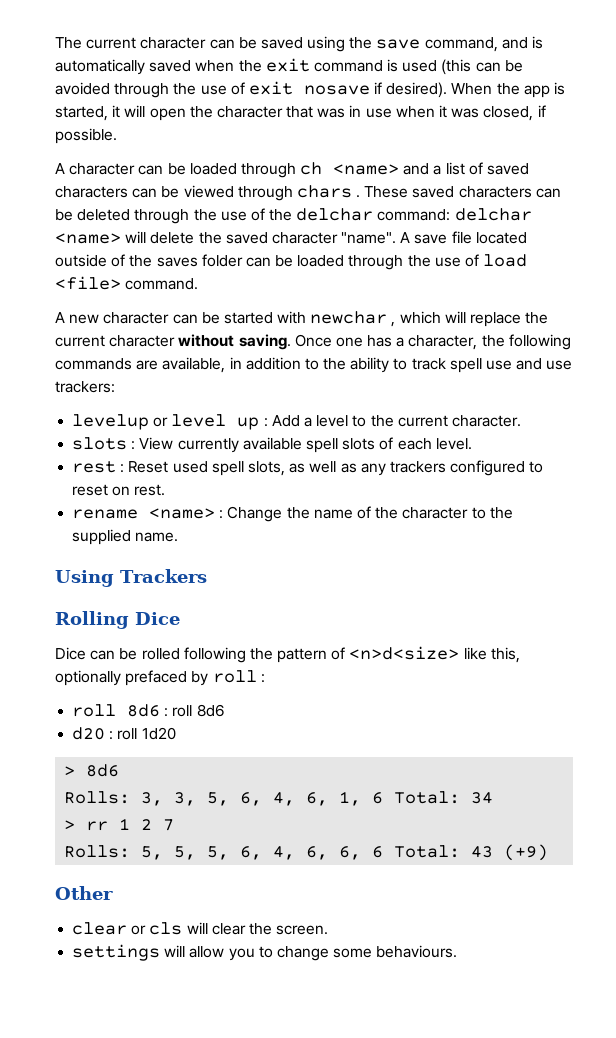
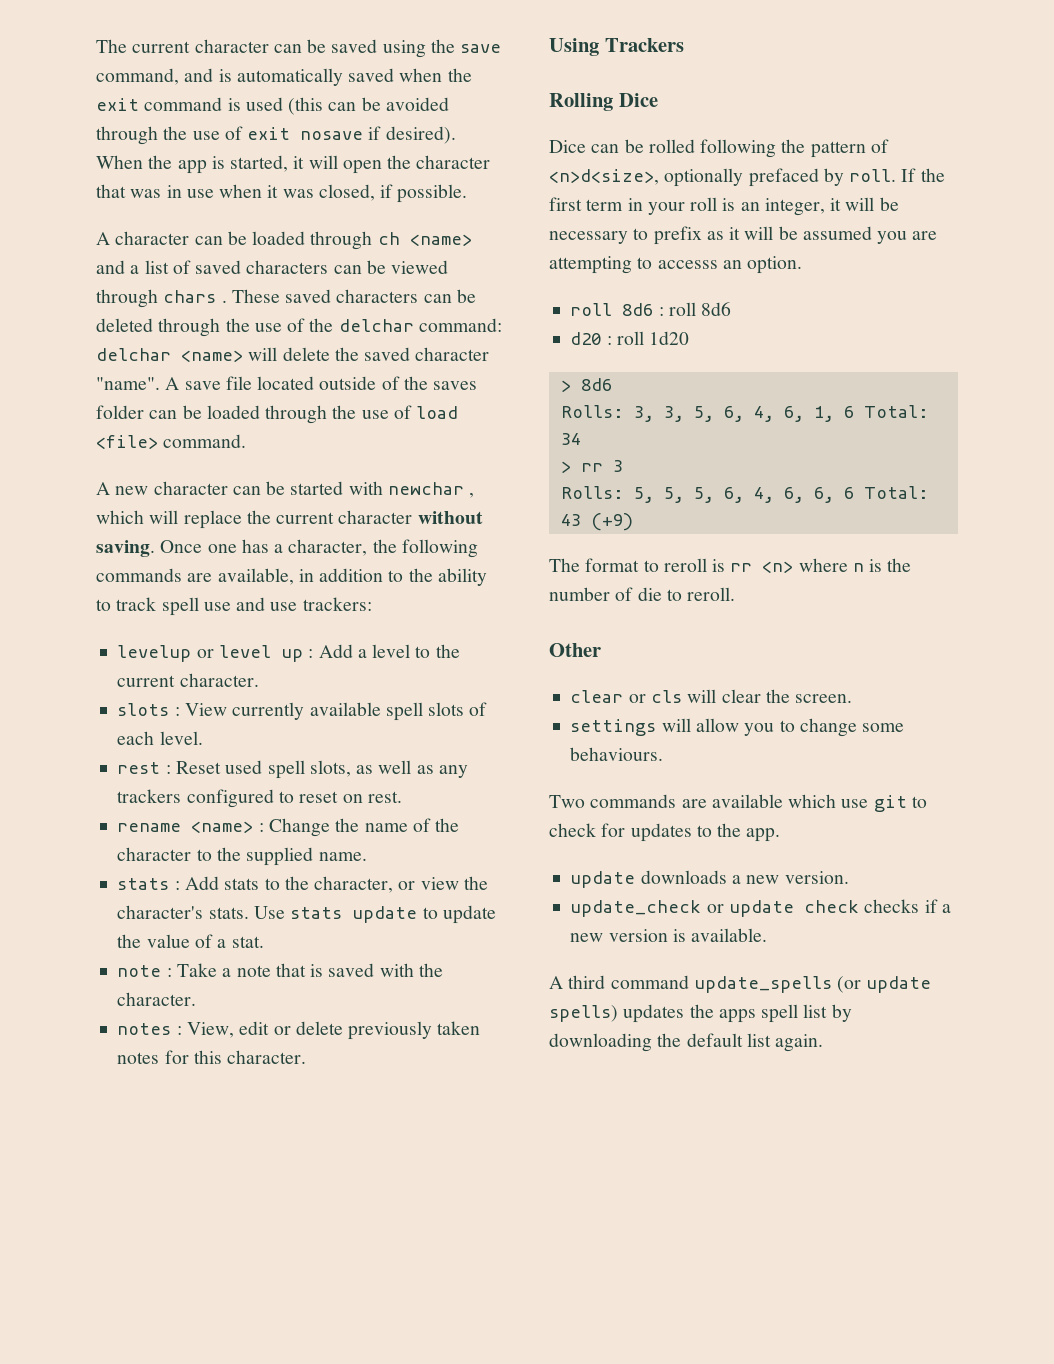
(179, 537) none -> [117,876,488,893] [117,905,496,924] [117,934,264,948] [117,963,443,977] [117,992,197,1006] [117,1021,481,1040] [117,1050,307,1064] // stats : Add stats to the character, or view the character's stats. Use stats update to update the value of a stat. // note : Take a note that is saved with the character. // notes : View, edit or delete previously taken notes for this character.
[349,646,520,663] [55,670,265,686] <n>d<size> like this, optionally prefaced by roll : -> [549,168,945,187] [549,197,899,216] [549,226,938,245] [549,256,803,274] <n>d<size>, optionally prefaced by roll. If the first term in your roll is an integer, it will be necessary to prefix as it will be assumed you are attempting to accesss an option.
[119,818,175,831] 1 2 7 -> [612,460,623,472] 3
(549, 852) none -> [549,558,912,573] [549,587,736,601] // The format to reroll is rr <n> where n is the number of die to reroll.
(458, 951) none -> [549,794,927,812] [549,823,781,842] [570,870,849,888] [570,899,951,917] [570,928,768,942] [549,975,932,993] [549,1004,852,1023] [549,1033,824,1052] // Two commands are available which use git to check for updates to the app. // update downloads a new version. // update_check or update check checks if a new version is available. // A third command update_spells (or update spells) updates the apps spell list by downloading the default list again.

Brief –
Repeat the preceding records exactly but drop the images.

Solution –
(179, 537) none -> [117,876,488,893] [117,905,496,924] [117,934,264,948] [117,963,443,977] [117,992,197,1006] [117,1021,481,1040] [117,1050,307,1064] // stats : Add stats to the character, or view the character's stats. Use stats update to update the value of a stat. // note : Take a note that is saved with the character. // notes : View, edit or delete previously taken notes for this character.
[349,646,520,663] [55,670,265,686] <n>d<size> like this, optionally prefaced by roll : -> [549,168,945,187] [549,197,899,216] [549,226,938,245] [549,256,803,274] <n>d<size>, optionally prefaced by roll. If the first term in your roll is an integer, it will be necessary to prefix as it will be assumed you are attempting to accesss an option.
[119,818,175,831] 1 2 7 -> [612,460,623,472] 3
(549, 852) none -> [549,558,912,573] [549,587,736,601] // The format to reroll is rr <n> where n is the number of die to reroll.
(458, 951) none -> [549,794,927,812] [549,823,781,842] [570,870,849,888] [570,899,951,917] [570,928,768,942] [549,975,932,993] [549,1004,852,1023] [549,1033,824,1052] // Two commands are available which use git to check for updates to the app. // update downloads a new version. // update_check or update check checks if a new version is available. // A third command update_spells (or update spells) updates the apps spell list by downloading the default list again.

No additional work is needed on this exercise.